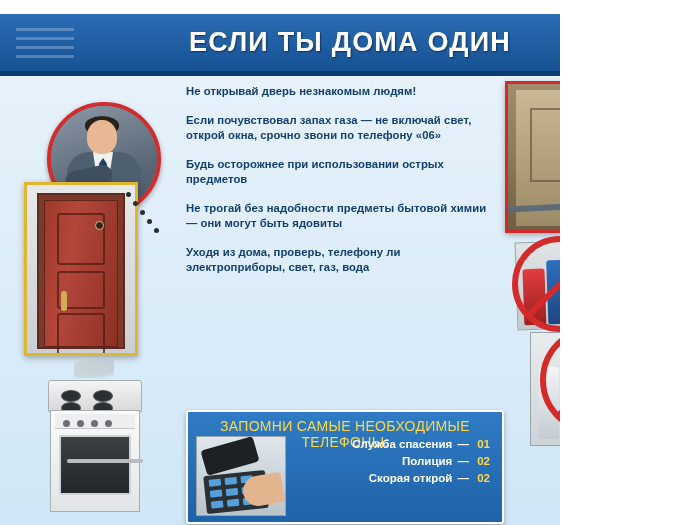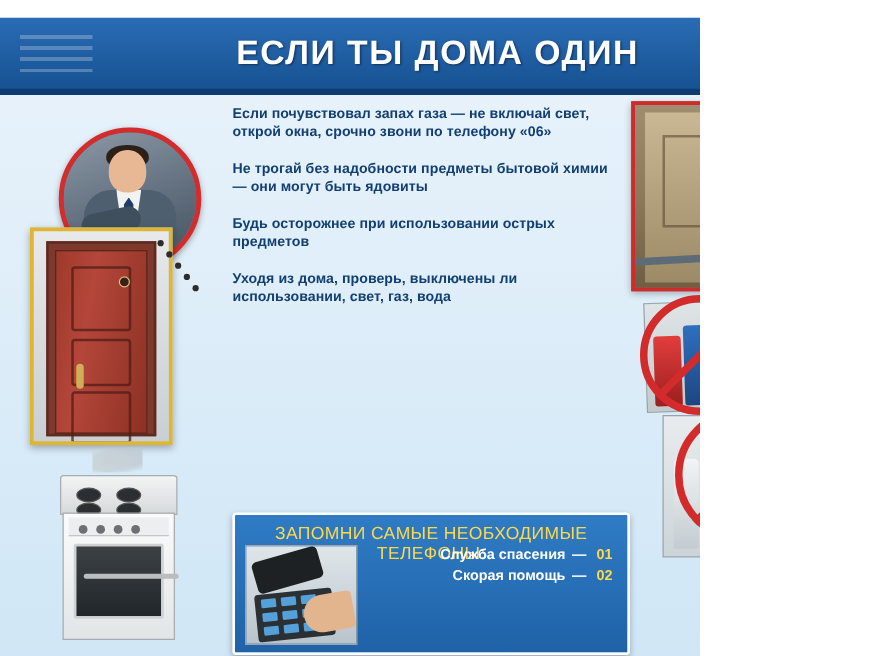--- a/index.html
+++ b/index.html
@@ -585,6 +585,7 @@
   </div>
 
   <div class="rules">
+    <div class="rule">Не открывай дверь незнакомым людям!</div>
     <div class="rule">Если почувствовал запах газа — не включай свет, открой окна, срочно звони по телефону «06»</div>
     <div class="rule">Не трогай без надобности предметы бытовой химии — они могут быть ядовиты</div>
     <div class="rule">Будь осторожнее при использовании острых предметов</div>

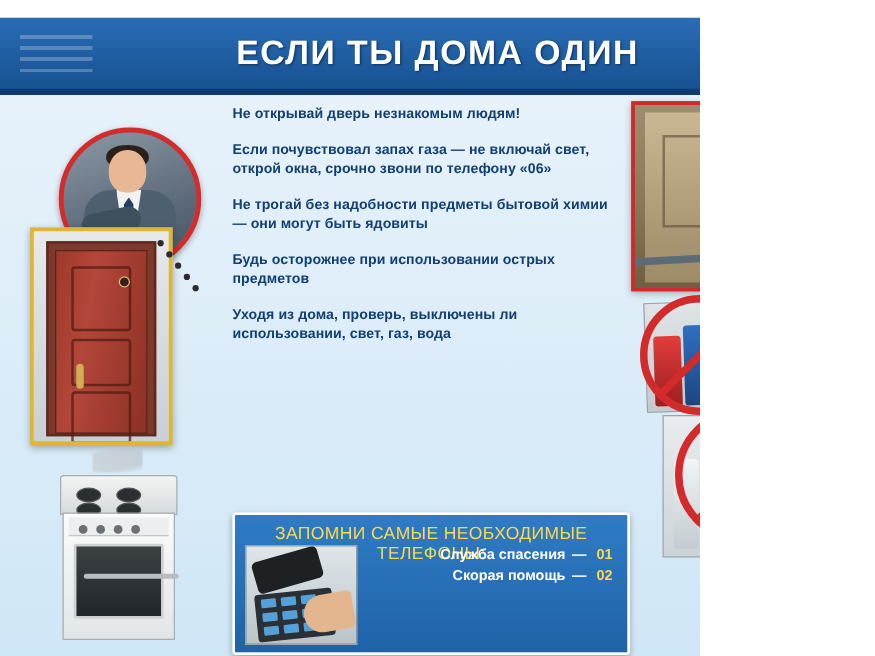--- a/index.html
+++ b/index.html
@@ -587,8 +587,8 @@
   <div class="rules">
     <div class="rule">Не открывай дверь незнакомым людям!</div>
     <div class="rule">Если почувствовал запах газа — не включай свет, открой окна, срочно звони по телефону «06»</div>
+    <div class="rule">Будь осторожнее при использовании острых предметов</div>
     <div class="rule">Не трогай без надобности предметы бытовой химии — они могут быть ядовиты</div>
-    <div class="rule">Будь осторожнее при использовании острых предметов</div>
     <div class="rule">Уходя из дома, проверь, выключены ли использовании, свет, газ, вода</div>
   </div>
 

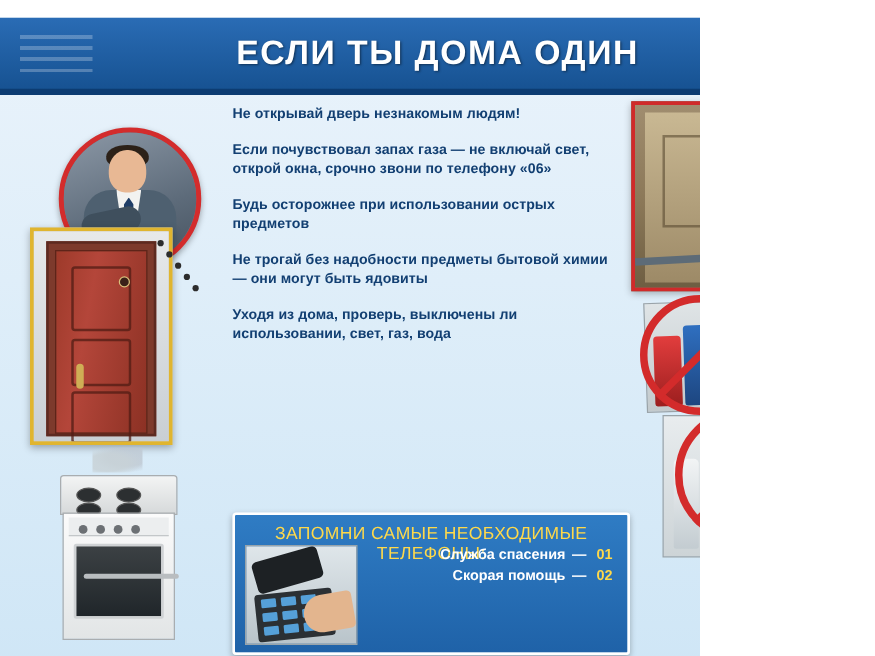--- a/index.html
+++ b/index.html
@@ -589,7 +589,7 @@
     <div class="rule">Если почувствовал запах газа — не включай свет, открой окна, срочно звони по телефону «06»</div>
     <div class="rule">Будь осторожнее при использовании острых предметов</div>
     <div class="rule">Не трогай без надобности предметы бытовой химии — они могут быть ядовиты</div>
-    <div class="rule">Уходя из дома, проверь, выключены ли использовании, свет, газ, вода</div>
+    <div class="rule">Уходя из дома, проверь, телефону ли электроприборы, свет, газ, вода</div>
   </div>
 
   <div class="burglar">

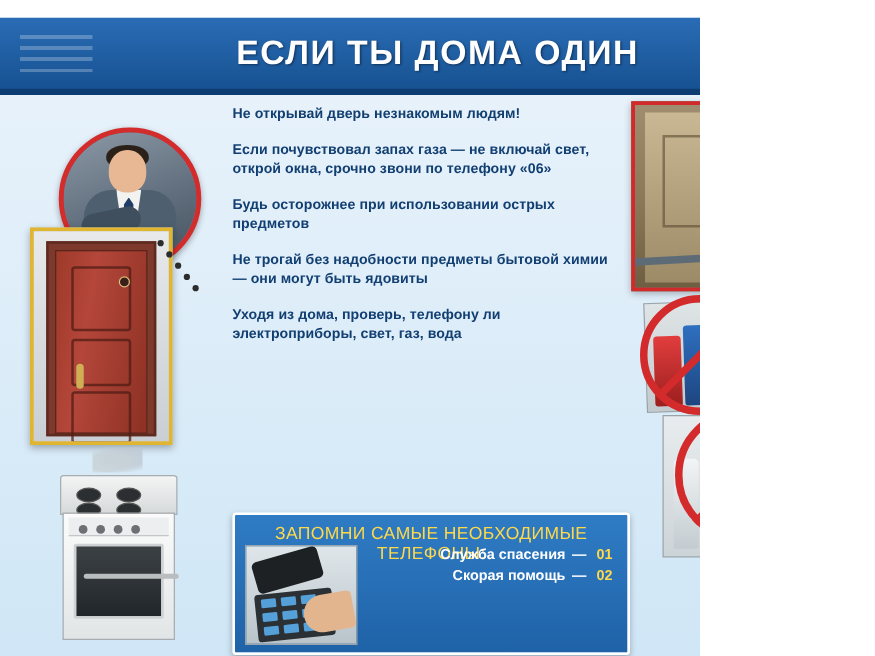--- a/index.html
+++ b/index.html
@@ -663,6 +663,11 @@
         <span class="num">01</span>
       </div>
       <div class="phone-row">
+        <span>Полиция</span>
+        <span class="dash">—</span>
+        <span class="num">02</span>
+      </div>
+      <div class="phone-row">
         <span>Скорая помощь</span>
         <span class="dash">—</span>
         <span class="num">02</span>

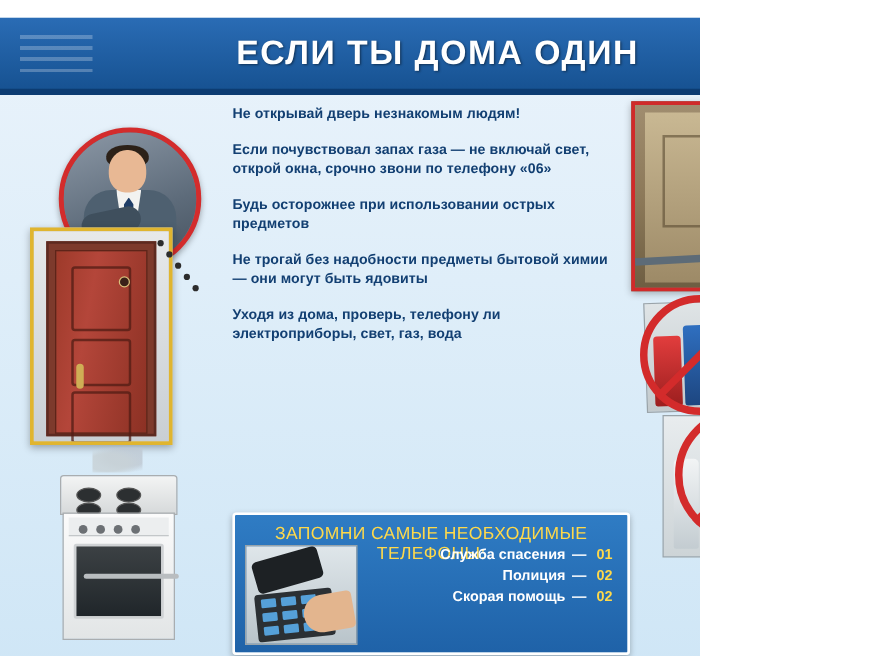--- a/index.html
+++ b/index.html
@@ -668,7 +668,7 @@
         <span class="num">02</span>
       </div>
       <div class="phone-row">
-        <span>Скорая помощь</span>
+        <span>Скорая открой</span>
         <span class="dash">—</span>
         <span class="num">02</span>
       </div>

· · · ·

[TASK DIRECTIONS]:
When you copy the records above, keep every word exact and leave out the pictures they contain.

[ANSWER SPACE]:
--- a/index.html
+++ b/index.html
@@ -585,6 +585,7 @@
   </div>
 
   <div class="rules">
+    <div class="rule">Не открывай дверь незнакомым людям!</div>
     <div class="rule">Если почувствовал запах газа — не включай свет, открой окна, срочно звони по телефону «06»</div>
     <div class="rule">Не трогай без надобности предметы бытовой химии — они могут быть ядовиты</div>
     <div class="rule">Будь осторожнее при использовании острых предметов</div>

--- a/index.html
+++ b/index.html
@@ -587,8 +587,8 @@
   <div class="rules">
     <div class="rule">Не открывай дверь незнакомым людям!</div>
     <div class="rule">Если почувствовал запах газа — не включай свет, открой окна, срочно звони по телефону «06»</div>
+    <div class="rule">Будь осторожнее при использовании острых предметов</div>
     <div class="rule">Не трогай без надобности предметы бытовой химии — они могут быть ядовиты</div>
-    <div class="rule">Будь осторожнее при использовании острых предметов</div>
     <div class="rule">Уходя из дома, проверь, выключены ли использовании, свет, газ, вода</div>
   </div>
 

--- a/index.html
+++ b/index.html
@@ -589,7 +589,7 @@
     <div class="rule">Если почувствовал запах газа — не включай свет, открой окна, срочно звони по телефону «06»</div>
     <div class="rule">Будь осторожнее при использовании острых предметов</div>
     <div class="rule">Не трогай без надобности предметы бытовой химии — они могут быть ядовиты</div>
-    <div class="rule">Уходя из дома, проверь, выключены ли использовании, свет, газ, вода</div>
+    <div class="rule">Уходя из дома, проверь, телефону ли электроприборы, свет, газ, вода</div>
   </div>
 
   <div class="burglar">

--- a/index.html
+++ b/index.html
@@ -663,6 +663,11 @@
         <span class="num">01</span>
       </div>
       <div class="phone-row">
+        <span>Полиция</span>
+        <span class="dash">—</span>
+        <span class="num">02</span>
+      </div>
+      <div class="phone-row">
         <span>Скорая помощь</span>
         <span class="dash">—</span>
         <span class="num">02</span>

--- a/index.html
+++ b/index.html
@@ -668,7 +668,7 @@
         <span class="num">02</span>
       </div>
       <div class="phone-row">
-        <span>Скорая помощь</span>
+        <span>Скорая открой</span>
         <span class="dash">—</span>
         <span class="num">02</span>
       </div>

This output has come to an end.